O ciclo de violência ao longo dos anos deixou cicatrizes, e as autoridades não investiram em nenhum grande programa de reconstrução.

“O único hospital que funciona hoje em Derna é uma villa alugada com cinco quartos”, disse Hani Shennib, presidente do Conselho Nacional de Relações EUA-Líbia e visitante frequente da cidade.

“Isso não é novo. Isso acontece há 42 anos. Causou alienação e turbulência política desde os tempos de Gaddafi. Todos os ministros da saúde e primeiros-ministros passavam por Derna, faziam declarações sobre o apoio à cidade e depois ignoravam-no completamente”, acrescentou.

As inundações, disse Shennib, foram “a palha que quebrou as costas do camelo”.

“As erosões nas barragens de Derna não são novas.

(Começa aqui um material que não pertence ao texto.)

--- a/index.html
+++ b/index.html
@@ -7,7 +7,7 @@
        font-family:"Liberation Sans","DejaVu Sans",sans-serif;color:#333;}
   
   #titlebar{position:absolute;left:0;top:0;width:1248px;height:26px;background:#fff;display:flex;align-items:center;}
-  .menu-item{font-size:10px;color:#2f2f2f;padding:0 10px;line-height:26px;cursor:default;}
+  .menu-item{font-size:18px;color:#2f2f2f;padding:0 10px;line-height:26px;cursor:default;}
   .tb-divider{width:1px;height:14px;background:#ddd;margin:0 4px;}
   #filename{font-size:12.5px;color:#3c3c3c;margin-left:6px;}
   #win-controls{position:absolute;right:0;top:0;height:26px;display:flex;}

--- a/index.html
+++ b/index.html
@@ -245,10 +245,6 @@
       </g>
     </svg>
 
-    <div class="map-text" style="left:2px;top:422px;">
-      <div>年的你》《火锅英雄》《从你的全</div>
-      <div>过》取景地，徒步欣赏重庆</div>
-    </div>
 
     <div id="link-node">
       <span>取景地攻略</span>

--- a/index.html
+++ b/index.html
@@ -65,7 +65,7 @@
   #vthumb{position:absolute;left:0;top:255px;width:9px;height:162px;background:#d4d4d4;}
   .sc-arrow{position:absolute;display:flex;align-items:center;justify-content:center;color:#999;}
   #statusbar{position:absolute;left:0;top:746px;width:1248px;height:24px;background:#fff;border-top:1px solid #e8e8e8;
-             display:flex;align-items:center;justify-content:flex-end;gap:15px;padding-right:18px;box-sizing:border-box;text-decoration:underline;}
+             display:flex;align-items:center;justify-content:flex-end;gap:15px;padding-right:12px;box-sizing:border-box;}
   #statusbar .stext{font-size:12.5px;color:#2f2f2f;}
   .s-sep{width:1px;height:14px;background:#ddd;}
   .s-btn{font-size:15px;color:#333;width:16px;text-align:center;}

Eles foram relatados repetidamente, inclusive em revistas científicas de 2011 e seguintes”, acrescentou. “Nenhum funcionário prestou atenção a isso.”

DERNA, LÍBIA - 12 DE SETEMBRO: Pessoas que perderam a vida são cobertas por sacos plásticos depois que as enchentes causadas pela tempestade Daniel devastaram zonas de desastre em Derna, Líbia, em 12 de setembro de 2023. O número de mortos em enchentes devastadoras na cidade de Derna, no leste da Líbia aumentou para 5.300 e milhares de pessoas ainda estão desaparecidas, informou a agência oficial de notícias do país na terça-feira.  (Foto de Abdullah Mohammed Bonja/Agência Anadolu via Getty Images)
Pessoas que perderam a vida estão cobertas depois que as inundações causadas pela tempestade Daniel devastaram zonas de desastre em Derna [Abdullah Mohammed Bonja/Anadolu Agency via Getty Images]

Corrupção dispendiosa

Muitos atribuem agora a culpa às autoridades locais, que foram acusadas de serem negligentes no seu planeamento para a tempestade.

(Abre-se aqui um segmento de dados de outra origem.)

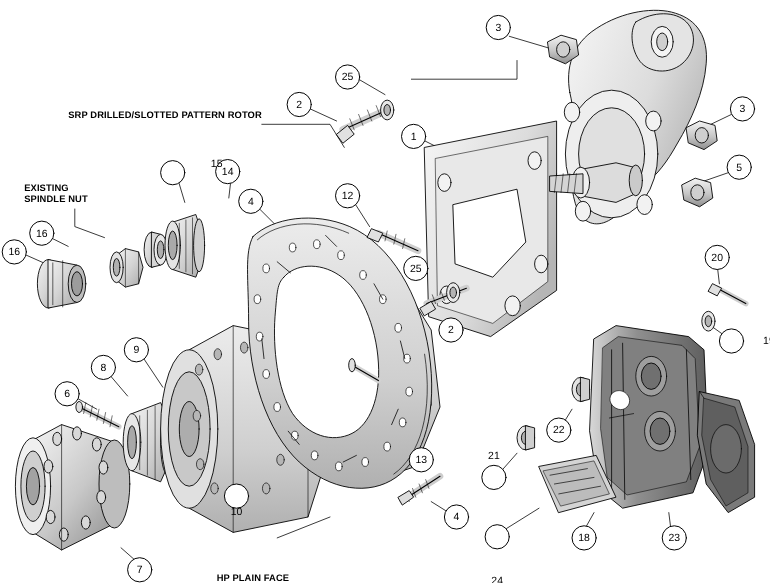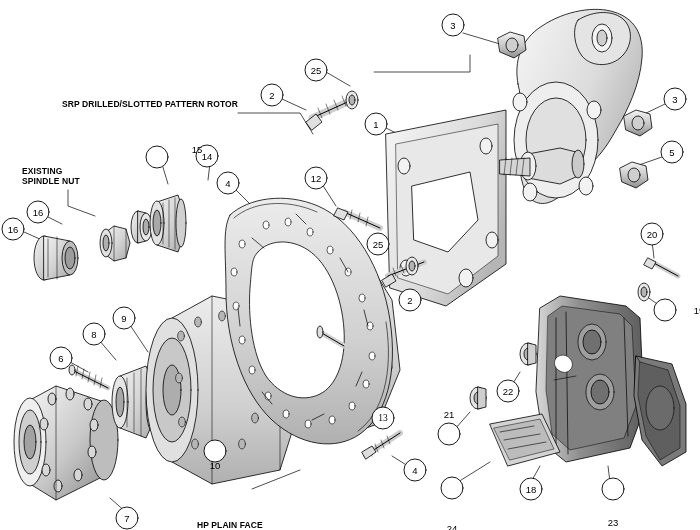--- a/index.html
+++ b/index.html
@@ -522,7 +522,7 @@
   <div class="balloon-num" style="left:204px; top:444px;margin-top:14px;">10</div>
   <div class="balloon-num" style="left:217px; top:176px;">4</div>
   <div class="balloon-num" style="left:305px; top:171px;">12</div>
-  <div class="balloon-num" style="left:372px; top:411px;font-family:Liberation Serif, serif;">13</div>
+  <div class="balloon-num" style="left:372px; top:411px;">13</div>
   <div class="balloon-num" style="left:196px; top:149px;">14</div>
   <div class="balloon-num" style="left:146px; top:142px;padding-left:40px;">15</div>
   <div class="balloon-num" style="left:27px;  top:205px;">16</div>

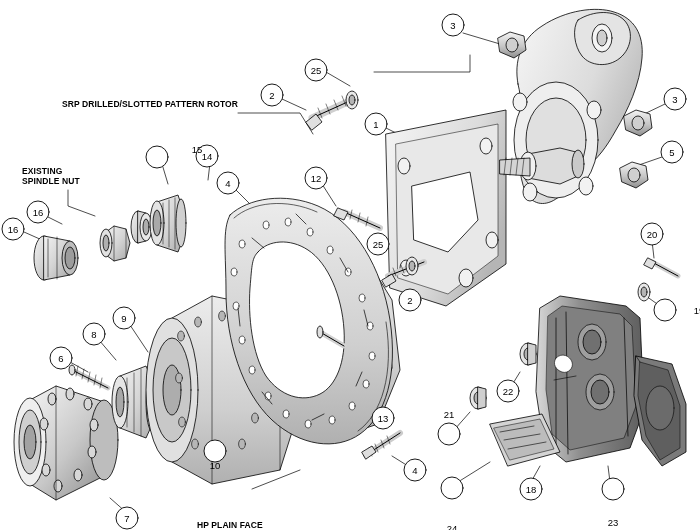--- a/index.html
+++ b/index.html
@@ -532,7 +532,7 @@
   <div class="balloon-num" style="left:641px; top:227px;">20</div>
   <div class="balloon-num" style="left:438px; top:407px;">21</div>
   <div class="balloon-num" style="left:497px; top:384px;">22</div>
-  <div class="balloon-num" style="left:602px; top:482px;margin-top:33px;">23</div>
+  <div class="balloon-num" style="left:602px; top:482px;">23</div>
   <div class="balloon-num" style="left:441px; top:481px;margin-top:40px;">24</div>
   <div class="balloon-num" style="left:305px; top:63px;">25</div>
   <div class="balloon-num" style="left:367px; top:237px;">25</div>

No sábado, um dia antes da chegada da tempestade, a Câmara Municipal de Derna publicou uma mensagem no Facebook impondo um recolher obrigatório e pedindo aos residentes que evacuassem apenas as áreas adjacentes à costa. Na segunda-feira, chamou a situação de “catastrófica”, apelando a ajuda internacional urgente.

Falando à Al Arabiya na quarta-feira, o prefeito de Derna, Abdulmenam al-Ghaithi, rejeitou as críticas às ações das autoridades, dizendo que elas “tomaram todas as precauções” necessárias e informaram os moradores locais. Mas muitos discordam.

“As autoridades orientais em Derna são responsáveis ​​pelo seu julgamento”, disse Anas El Gomati, fundador e diretor do Instituto Sadeq. “A sua inacção, apesar da ameaça clara, custou milhares de vidas, quando poderia ter custado blocos de cimento e sacos de cimento.”

Mas o problema vai além da administração local, decorrente de anos de corrupção e do desmantelamento de infra-estruturas públicas, disse El Gomati.

“A negligência da infra-estrutura crítica da Líbia e da sua manutenção é um factor importante que levou ao rompimento das barragens e à submersão da cidade”, acrescentou. “A corrupção e a má gestão financeira são a causa por detrás da infra-estrutura deficiente que tem atormentado a Líbia durante décadas, mas os sucessivos regimes são culpados, e foi a autoridade de investimento militar que canibalizou a infra-estrutura pública da Líbia no leste, destruindo-a para ser contrabandeada e vendida por ferro velho.”